*** Opening of Data section ***

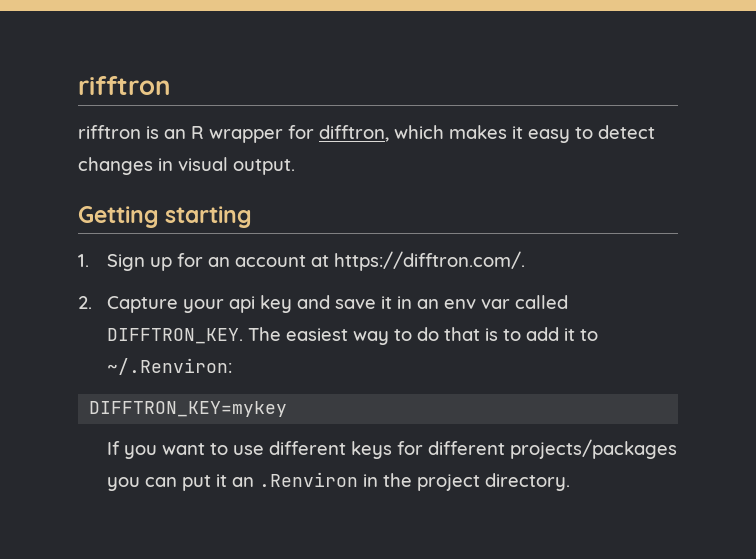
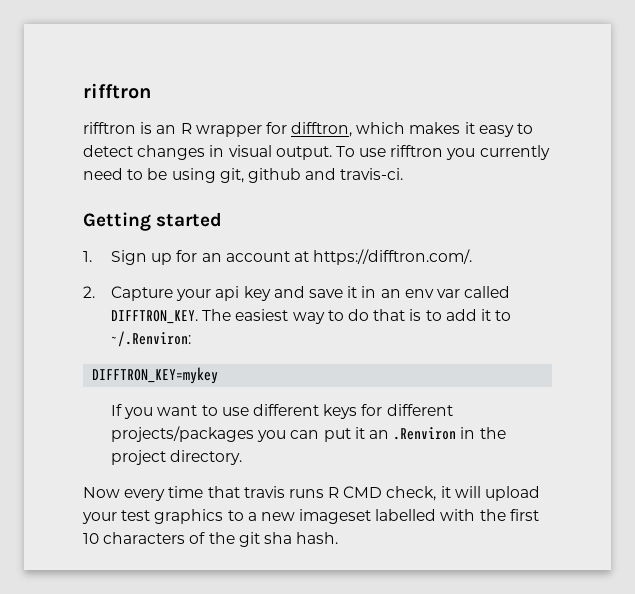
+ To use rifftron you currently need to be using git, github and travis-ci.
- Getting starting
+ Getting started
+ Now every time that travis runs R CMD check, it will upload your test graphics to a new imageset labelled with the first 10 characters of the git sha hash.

*** Close of Data section ***
*** Opening of Data section ***

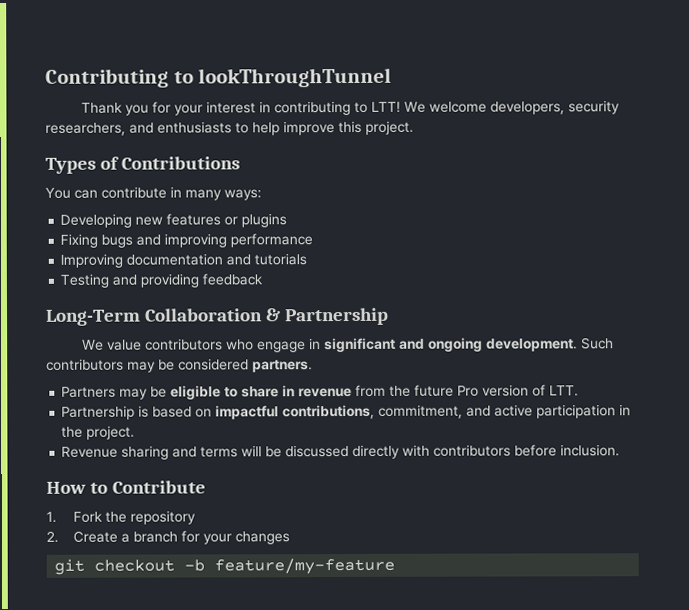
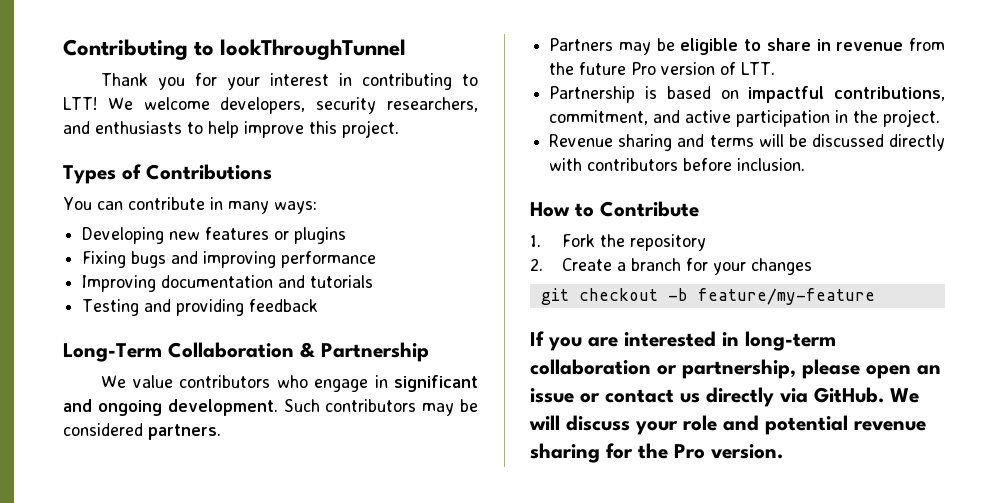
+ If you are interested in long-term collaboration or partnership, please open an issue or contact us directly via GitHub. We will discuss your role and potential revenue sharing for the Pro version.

*** Close of Data section ***
*** Opening of Data section ***

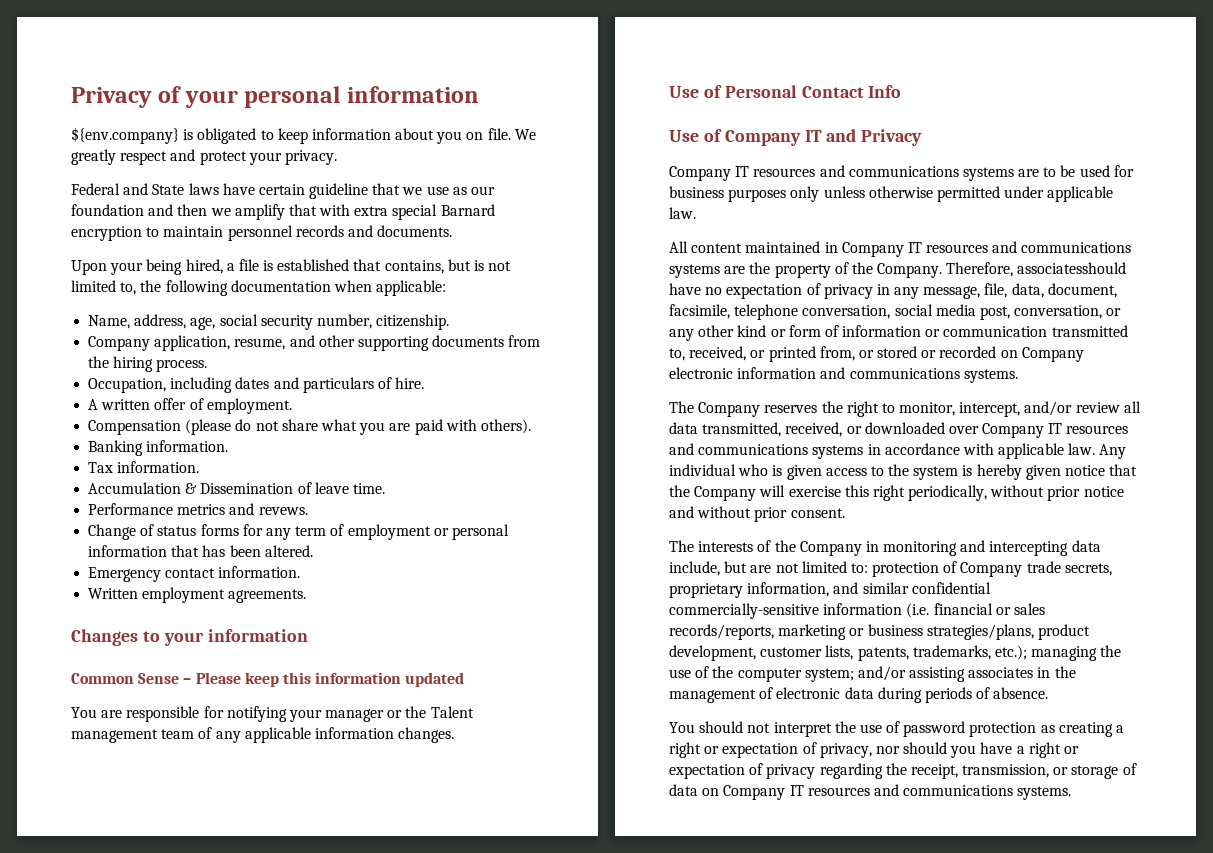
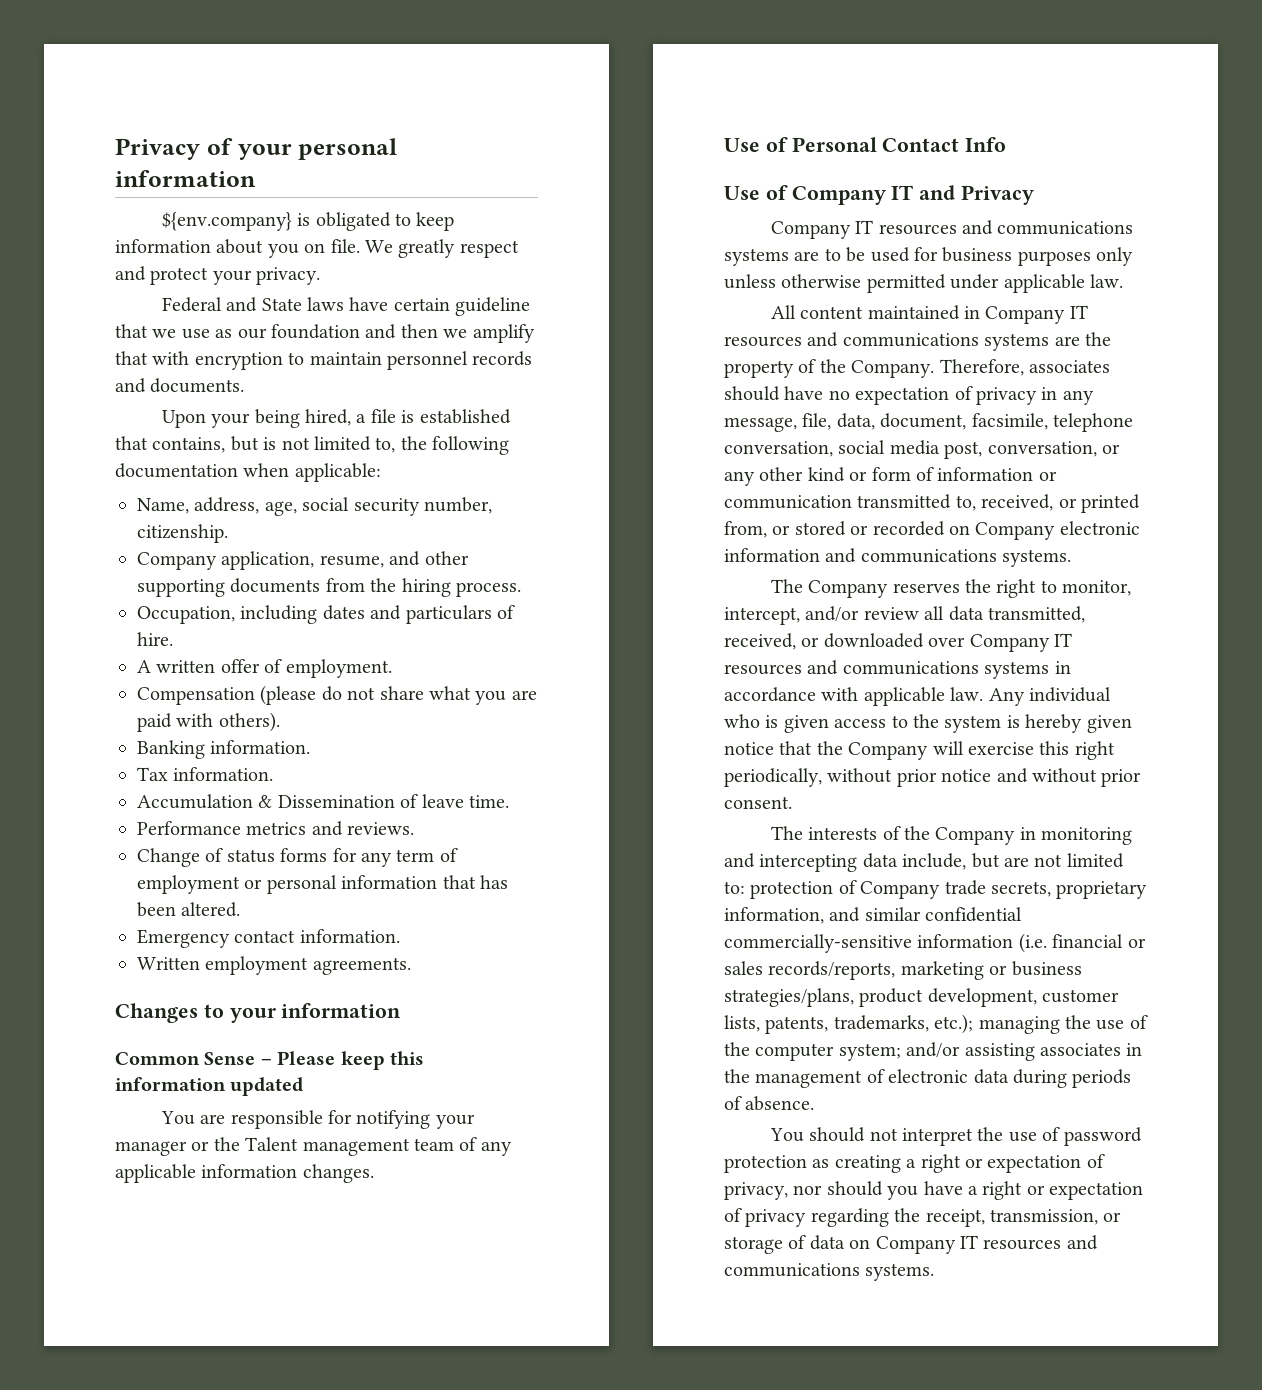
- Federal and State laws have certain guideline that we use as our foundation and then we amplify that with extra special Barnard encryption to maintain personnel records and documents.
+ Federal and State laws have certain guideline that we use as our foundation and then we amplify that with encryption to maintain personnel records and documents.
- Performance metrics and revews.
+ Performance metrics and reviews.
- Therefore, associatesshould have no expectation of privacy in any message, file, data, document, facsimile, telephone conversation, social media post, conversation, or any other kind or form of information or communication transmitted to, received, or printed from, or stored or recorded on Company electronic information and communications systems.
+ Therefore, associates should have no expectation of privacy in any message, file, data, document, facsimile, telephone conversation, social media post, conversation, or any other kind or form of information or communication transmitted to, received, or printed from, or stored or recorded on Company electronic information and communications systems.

*** Close of Data section ***

Output the material above exactly, but only from the line that carries "- Therefore, associatesshould" through the line that carries "Therefore, associates should".

#### Finished exercise
- Therefore, associatesshould have no expectation of privacy in any message, file, data, document, facsimile, telephone conversation, social media post, conversation, or any other kind or form of information or communication transmitted to, received, or printed from, or stored or recorded on Company electronic information and communications systems.
+ Therefore, associates should have no expectation of privacy in any message, file, data, document, facsimile, telephone conversation, social media post, conversation, or any other kind or form of information or communication transmitted to, received, or printed from, or stored or recorded on Company electronic information and communications systems.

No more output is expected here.